▸ **Assigned task**: Copy out exactly the stretch of the listing below that begins at the line containing "reference: REF36490 -> REF32490" and ends at the line containing "subtotal: 3685.13 -> 3830.09", and copy nothing outside it.

▸ **Records for this exercise**:
-*-

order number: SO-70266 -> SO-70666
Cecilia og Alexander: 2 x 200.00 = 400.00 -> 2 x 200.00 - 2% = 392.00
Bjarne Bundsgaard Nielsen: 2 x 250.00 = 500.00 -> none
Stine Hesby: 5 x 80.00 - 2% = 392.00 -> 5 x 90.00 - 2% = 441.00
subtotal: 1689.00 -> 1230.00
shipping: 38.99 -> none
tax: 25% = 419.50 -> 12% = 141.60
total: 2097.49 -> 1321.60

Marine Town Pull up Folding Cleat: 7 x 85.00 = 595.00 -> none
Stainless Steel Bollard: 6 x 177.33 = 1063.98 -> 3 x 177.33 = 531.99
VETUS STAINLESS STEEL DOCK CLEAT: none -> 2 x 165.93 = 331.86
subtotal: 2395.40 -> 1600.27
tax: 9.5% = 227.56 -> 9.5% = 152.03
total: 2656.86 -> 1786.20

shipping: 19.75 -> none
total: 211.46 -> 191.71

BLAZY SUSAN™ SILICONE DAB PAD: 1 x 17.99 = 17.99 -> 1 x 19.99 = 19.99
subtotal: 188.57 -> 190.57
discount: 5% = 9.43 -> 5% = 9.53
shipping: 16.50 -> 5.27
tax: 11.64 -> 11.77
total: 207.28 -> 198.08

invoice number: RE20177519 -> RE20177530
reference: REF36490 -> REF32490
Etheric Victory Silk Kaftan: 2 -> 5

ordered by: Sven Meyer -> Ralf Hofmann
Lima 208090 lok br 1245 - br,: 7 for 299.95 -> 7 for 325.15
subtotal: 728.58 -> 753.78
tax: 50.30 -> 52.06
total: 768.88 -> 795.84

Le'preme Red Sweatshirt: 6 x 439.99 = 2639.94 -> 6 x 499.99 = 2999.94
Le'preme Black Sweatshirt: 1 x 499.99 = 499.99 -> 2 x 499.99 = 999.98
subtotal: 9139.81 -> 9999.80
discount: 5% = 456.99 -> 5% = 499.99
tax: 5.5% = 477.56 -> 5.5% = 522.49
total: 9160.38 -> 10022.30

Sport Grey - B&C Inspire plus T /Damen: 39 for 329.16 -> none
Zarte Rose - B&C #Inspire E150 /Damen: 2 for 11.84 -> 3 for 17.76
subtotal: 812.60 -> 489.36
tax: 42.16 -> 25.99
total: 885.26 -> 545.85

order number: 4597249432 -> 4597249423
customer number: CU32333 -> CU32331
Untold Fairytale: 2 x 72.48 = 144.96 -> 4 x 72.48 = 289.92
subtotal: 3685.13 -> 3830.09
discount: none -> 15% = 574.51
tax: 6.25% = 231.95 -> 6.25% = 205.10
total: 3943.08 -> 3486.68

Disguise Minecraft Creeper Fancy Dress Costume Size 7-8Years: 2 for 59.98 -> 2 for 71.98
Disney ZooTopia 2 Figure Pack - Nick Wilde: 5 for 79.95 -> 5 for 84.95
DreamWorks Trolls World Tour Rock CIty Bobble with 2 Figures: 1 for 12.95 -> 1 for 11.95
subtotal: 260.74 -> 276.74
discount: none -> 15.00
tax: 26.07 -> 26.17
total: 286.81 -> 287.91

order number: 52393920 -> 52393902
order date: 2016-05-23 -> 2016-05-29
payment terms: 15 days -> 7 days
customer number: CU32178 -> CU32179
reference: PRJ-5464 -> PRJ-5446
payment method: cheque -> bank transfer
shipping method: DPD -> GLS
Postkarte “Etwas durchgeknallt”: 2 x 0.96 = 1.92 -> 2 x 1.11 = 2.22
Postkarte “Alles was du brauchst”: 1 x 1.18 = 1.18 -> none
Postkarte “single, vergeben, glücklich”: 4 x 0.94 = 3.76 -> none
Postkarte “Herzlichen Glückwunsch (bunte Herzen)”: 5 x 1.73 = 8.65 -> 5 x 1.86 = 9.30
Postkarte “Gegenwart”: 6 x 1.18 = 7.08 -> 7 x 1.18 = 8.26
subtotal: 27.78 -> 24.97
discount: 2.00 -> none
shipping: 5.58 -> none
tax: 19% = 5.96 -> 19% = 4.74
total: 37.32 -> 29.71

-*-

▸ **Response**:
reference: REF36490 -> REF32490
Etheric Victory Silk Kaftan: 2 -> 5

ordered by: Sven Meyer -> Ralf Hofmann
Lima 208090 lok br 1245 - br,: 7 for 299.95 -> 7 for 325.15
subtotal: 728.58 -> 753.78
tax: 50.30 -> 52.06
total: 768.88 -> 795.84

Le'preme Red Sweatshirt: 6 x 439.99 = 2639.94 -> 6 x 499.99 = 2999.94
Le'preme Black Sweatshirt: 1 x 499.99 = 499.99 -> 2 x 499.99 = 999.98
subtotal: 9139.81 -> 9999.80
discount: 5% = 456.99 -> 5% = 499.99
tax: 5.5% = 477.56 -> 5.5% = 522.49
total: 9160.38 -> 10022.30

Sport Grey - B&C Inspire plus T /Damen: 39 for 329.16 -> none
Zarte Rose - B&C #Inspire E150 /Damen: 2 for 11.84 -> 3 for 17.76
subtotal: 812.60 -> 489.36
tax: 42.16 -> 25.99
total: 885.26 -> 545.85

order number: 4597249432 -> 4597249423
customer number: CU32333 -> CU32331
Untold Fairytale: 2 x 72.48 = 144.96 -> 4 x 72.48 = 289.92
subtotal: 3685.13 -> 3830.09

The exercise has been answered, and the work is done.